■ **WHAT YOU SHOULD DO**: Check each line of the data for "通过协议根据", and copy the ones that have it.

[[ EXERCISE INPUT, beginning ]]

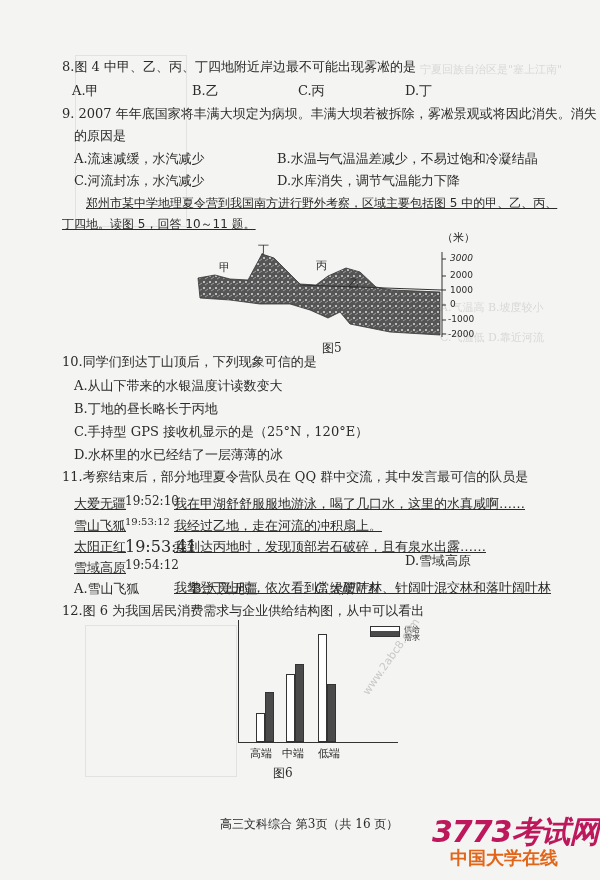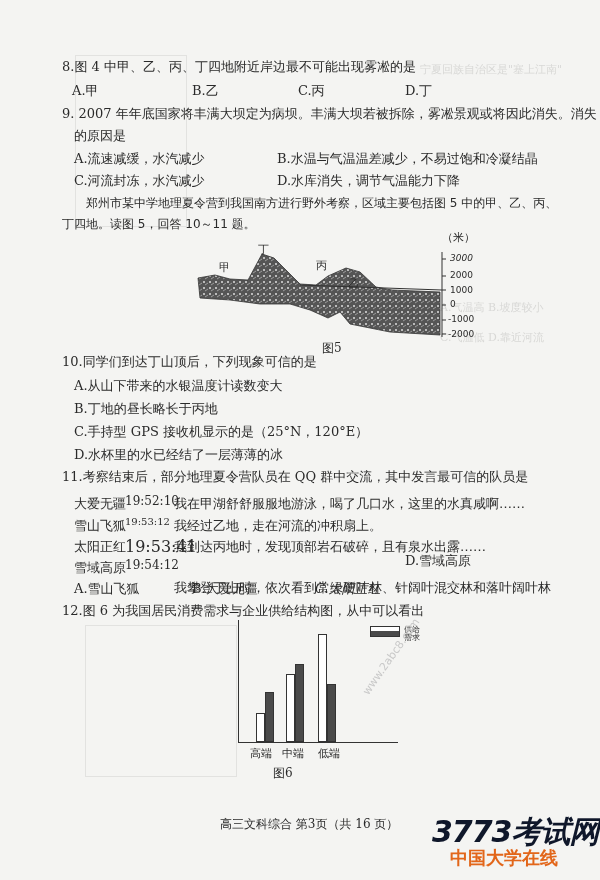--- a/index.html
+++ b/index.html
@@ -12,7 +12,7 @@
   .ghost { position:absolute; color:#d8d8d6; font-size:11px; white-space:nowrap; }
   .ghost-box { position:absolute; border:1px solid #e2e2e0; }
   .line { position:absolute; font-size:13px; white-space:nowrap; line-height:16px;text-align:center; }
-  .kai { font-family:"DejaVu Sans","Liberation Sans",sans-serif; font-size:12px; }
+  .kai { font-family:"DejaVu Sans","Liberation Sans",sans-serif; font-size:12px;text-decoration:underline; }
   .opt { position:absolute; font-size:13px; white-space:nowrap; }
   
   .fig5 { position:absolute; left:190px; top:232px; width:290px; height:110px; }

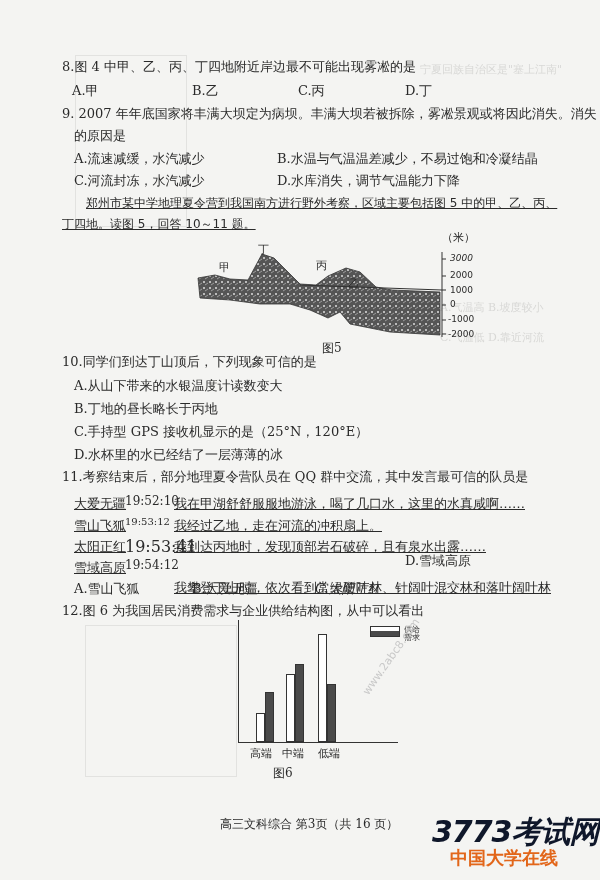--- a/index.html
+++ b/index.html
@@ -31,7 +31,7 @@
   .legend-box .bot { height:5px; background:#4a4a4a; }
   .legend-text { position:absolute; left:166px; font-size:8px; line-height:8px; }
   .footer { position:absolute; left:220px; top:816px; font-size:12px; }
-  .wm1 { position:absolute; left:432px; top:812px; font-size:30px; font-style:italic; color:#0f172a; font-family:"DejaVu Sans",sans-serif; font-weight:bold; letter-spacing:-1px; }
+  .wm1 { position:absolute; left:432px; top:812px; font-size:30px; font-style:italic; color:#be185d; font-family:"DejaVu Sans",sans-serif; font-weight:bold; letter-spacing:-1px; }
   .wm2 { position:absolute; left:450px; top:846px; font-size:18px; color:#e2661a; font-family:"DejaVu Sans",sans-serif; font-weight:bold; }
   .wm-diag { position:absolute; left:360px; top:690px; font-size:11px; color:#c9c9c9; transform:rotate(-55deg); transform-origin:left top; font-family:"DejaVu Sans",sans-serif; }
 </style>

[[ EXERCISE INPUT, end ]]
[[ EXERCISE INPUT, beginning ]]

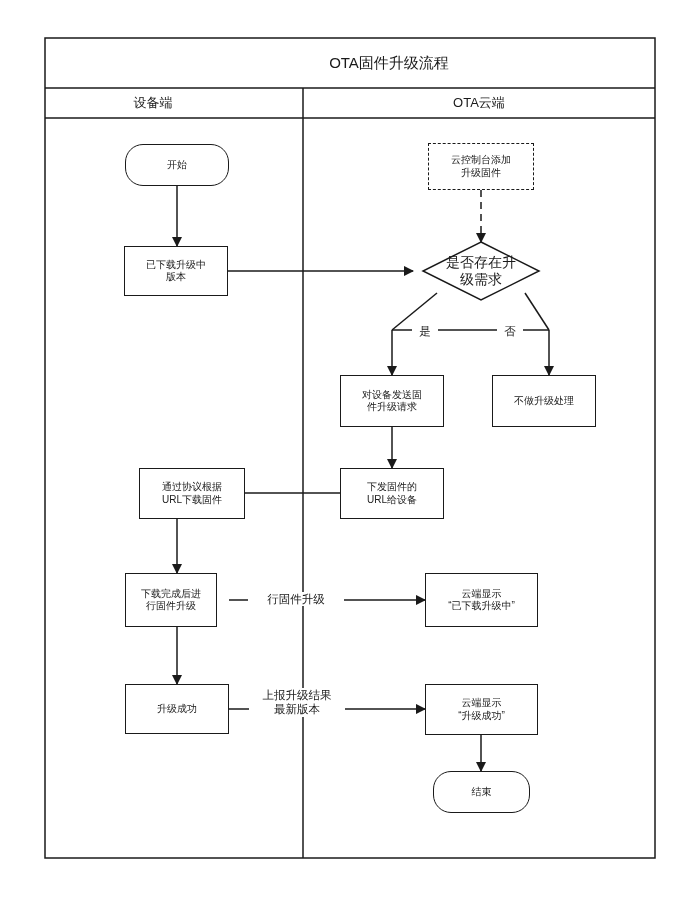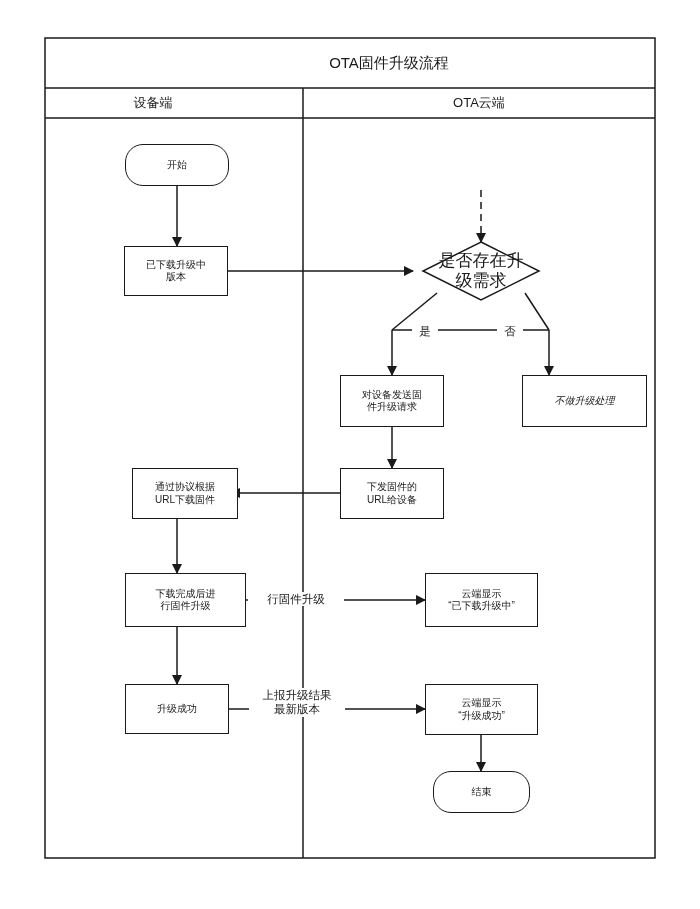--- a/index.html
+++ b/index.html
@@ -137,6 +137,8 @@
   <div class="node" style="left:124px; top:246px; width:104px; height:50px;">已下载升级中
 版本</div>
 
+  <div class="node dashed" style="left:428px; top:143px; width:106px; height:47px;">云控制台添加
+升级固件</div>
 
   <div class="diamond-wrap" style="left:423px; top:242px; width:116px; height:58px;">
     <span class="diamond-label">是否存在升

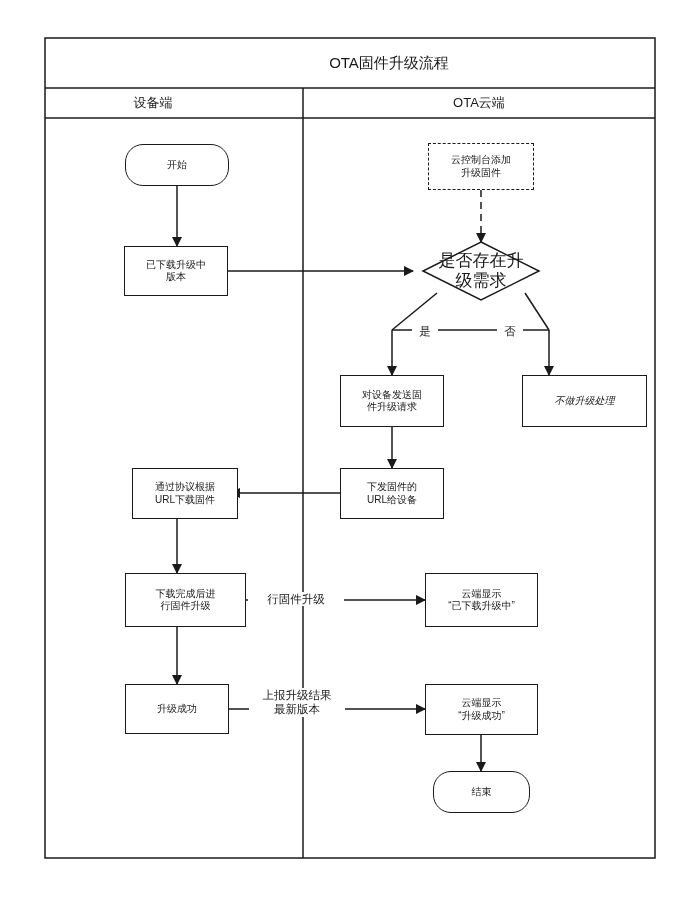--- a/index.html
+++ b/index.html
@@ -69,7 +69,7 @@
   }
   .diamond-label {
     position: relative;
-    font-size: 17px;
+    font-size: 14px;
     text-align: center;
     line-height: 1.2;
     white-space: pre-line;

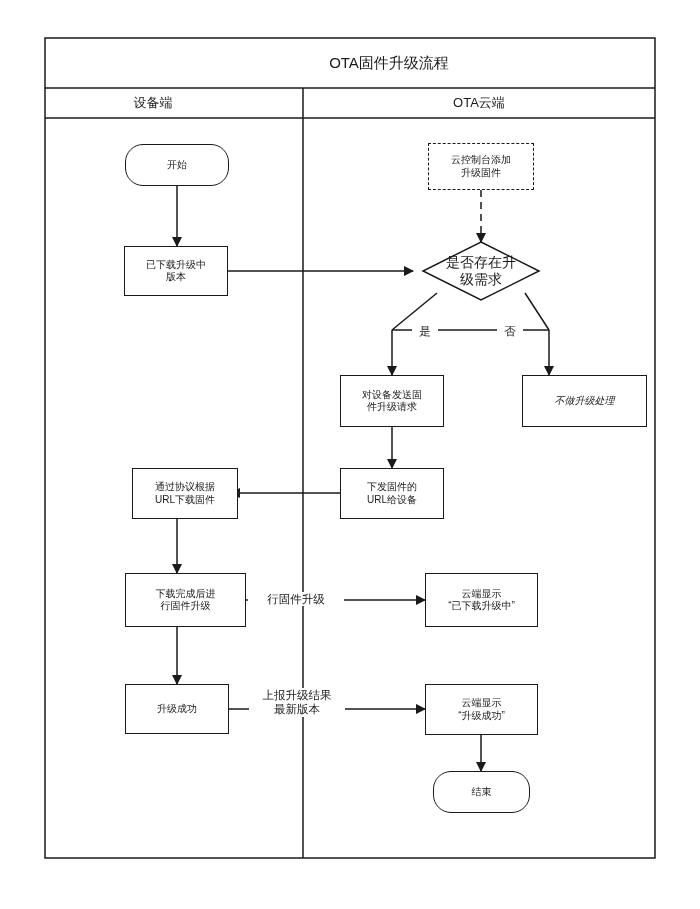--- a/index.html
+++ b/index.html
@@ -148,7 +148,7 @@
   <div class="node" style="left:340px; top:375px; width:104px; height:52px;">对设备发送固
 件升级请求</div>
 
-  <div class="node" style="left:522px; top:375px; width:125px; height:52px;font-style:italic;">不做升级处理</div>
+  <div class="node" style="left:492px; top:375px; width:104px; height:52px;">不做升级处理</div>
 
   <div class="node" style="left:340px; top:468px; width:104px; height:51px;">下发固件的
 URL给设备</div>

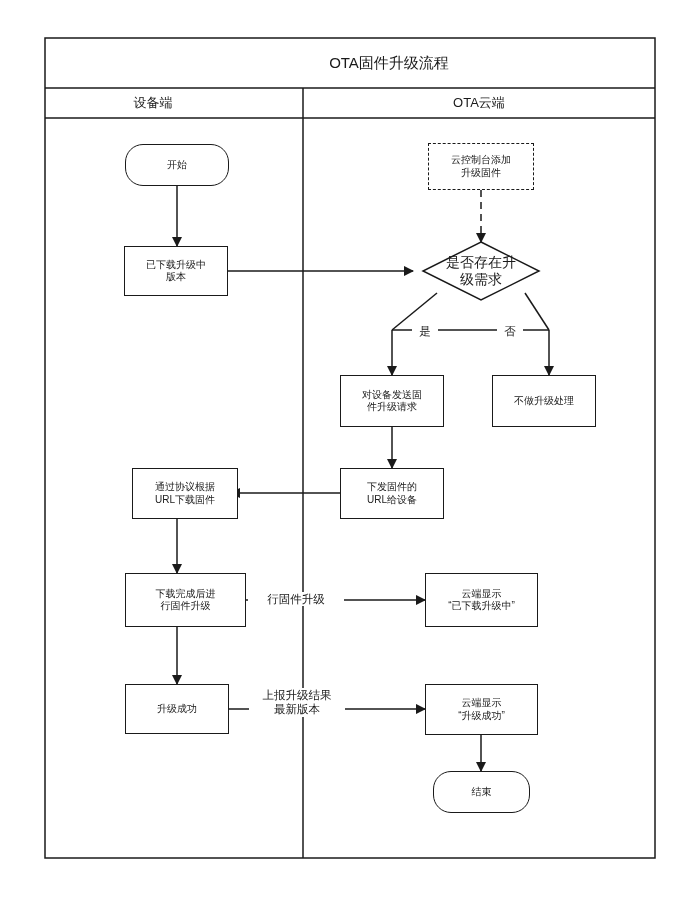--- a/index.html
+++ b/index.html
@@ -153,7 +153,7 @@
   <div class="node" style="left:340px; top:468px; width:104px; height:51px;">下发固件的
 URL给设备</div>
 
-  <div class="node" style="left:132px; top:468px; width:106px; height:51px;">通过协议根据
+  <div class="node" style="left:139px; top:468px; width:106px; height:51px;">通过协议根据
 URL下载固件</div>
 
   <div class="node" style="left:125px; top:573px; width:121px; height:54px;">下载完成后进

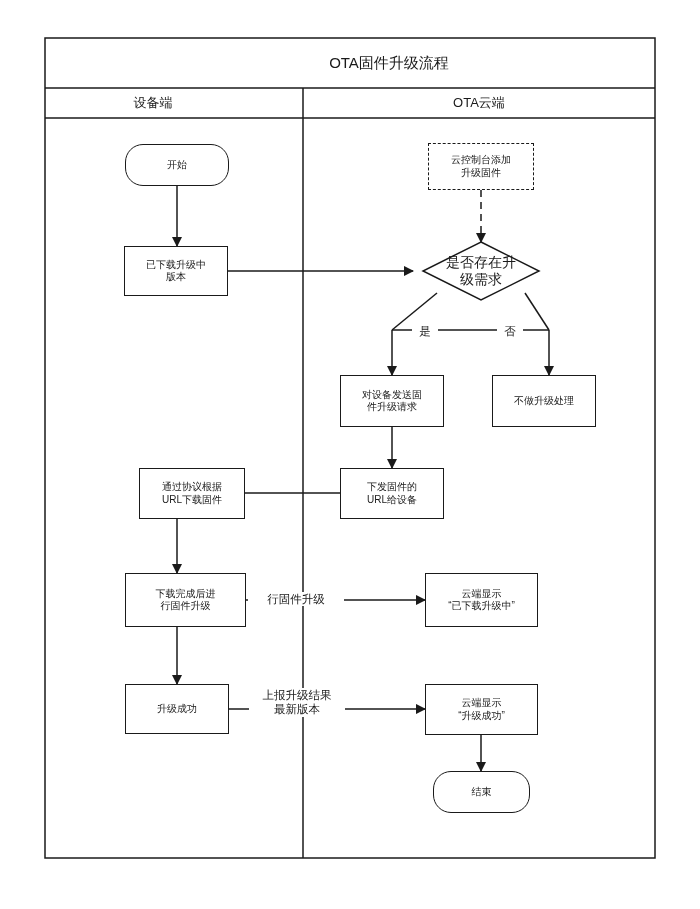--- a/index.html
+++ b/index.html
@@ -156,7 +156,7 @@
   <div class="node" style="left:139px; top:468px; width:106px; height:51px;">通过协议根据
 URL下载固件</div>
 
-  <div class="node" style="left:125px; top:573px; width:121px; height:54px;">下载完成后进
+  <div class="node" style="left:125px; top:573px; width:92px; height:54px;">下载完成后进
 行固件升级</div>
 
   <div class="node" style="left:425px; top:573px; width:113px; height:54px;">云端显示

[[ EXERCISE INPUT, end ]]

■ **WRITTEN RESPONSE**:
-  <div class="node" style="left:132px; top:468px; width:106px; height:51px;">通过协议根据
+  <div class="node" style="left:139px; top:468px; width:106px; height:51px;">通过协议根据
   <div class="node" style="left:139px; top:468px; width:106px; height:51px;">通过协议根据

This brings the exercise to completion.